Karena itu, Muzihir meminta DPRD Lombok Timur menjalankan proses administrasi sesuai ketentuan yang berlaku dan tidak menjadikan polemik internal PPP sebagai alasan untuk menunda pembacaan surat tersebut.
Menurutnya, pembacaan surat itu merupakan bagian dari proses administrasi kelembagaan yang harus dijalankan sesuai aturan.
Muzihir berharap surat perombakan kepengurusan tersebut segera dibacakan dalam rapat paripurna sehingga proses pergantian atau perombakan kepengurusan anggota DPRD dari Fraksi PPP dapat berjalan sesuai mekanisme yang telah ditetapkan.
“Kalau persoalan internal partai, itu bukan kewenangan Ketua DPRD. Yang penting suratnya sudah sesuai aturan partai,” tegasnya.
Namun, Muzihir menyatakan pihaknya tidak akan tinggal diam jika surat tersebut kembali tidak dibacakan.
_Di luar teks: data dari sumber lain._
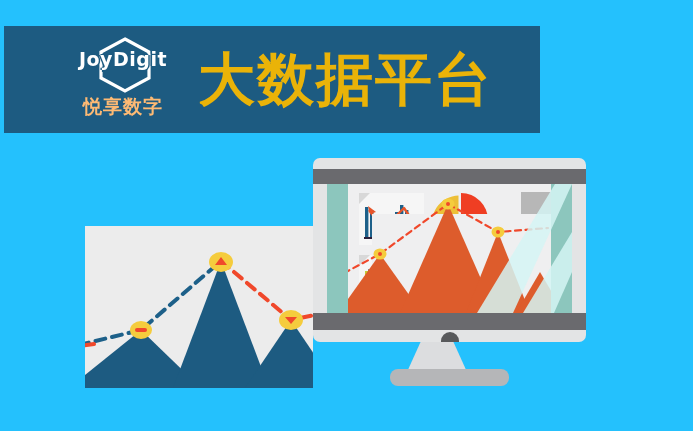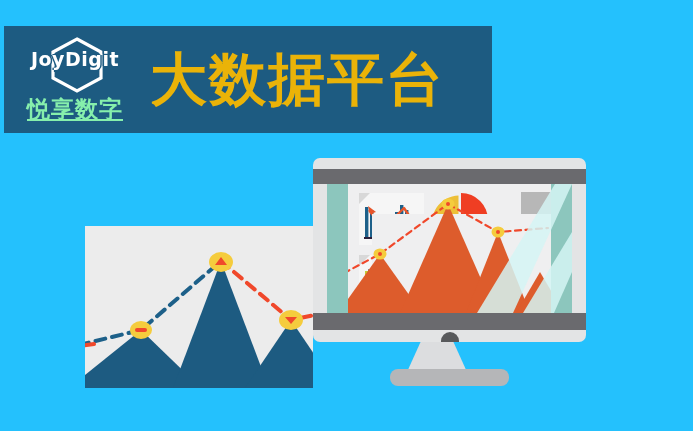"JoyDigit" #banner { padding-left: none -> 48px }
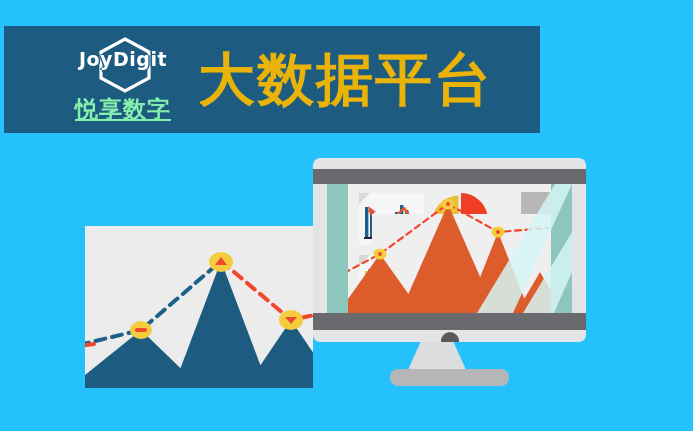"悦享数字" #logo-sub { color: #86efac -> #fdba74; font-size: 23px -> 19px; text-decoration: underline -> none }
Ia bahkan mengancam akan menempuh jalur hukum dengan membawa persoalan tersebut ke Pengadilan Tata Usaha Negara (PTUN).
“Kalau surat ini tidak kunjung dibacakan, kami siap membawa persoalan ini ke ranah PTUN dan menggugat Ketua DPRD Kabupaten Lombok Timur,” tegas Muzihir.
Menurutnya, langkah hukum tersebut menjadi opsi terakhir apabila upaya melalui mekanisme kelembagaan dan komunikasi tidak mendapatkan penyelesaian.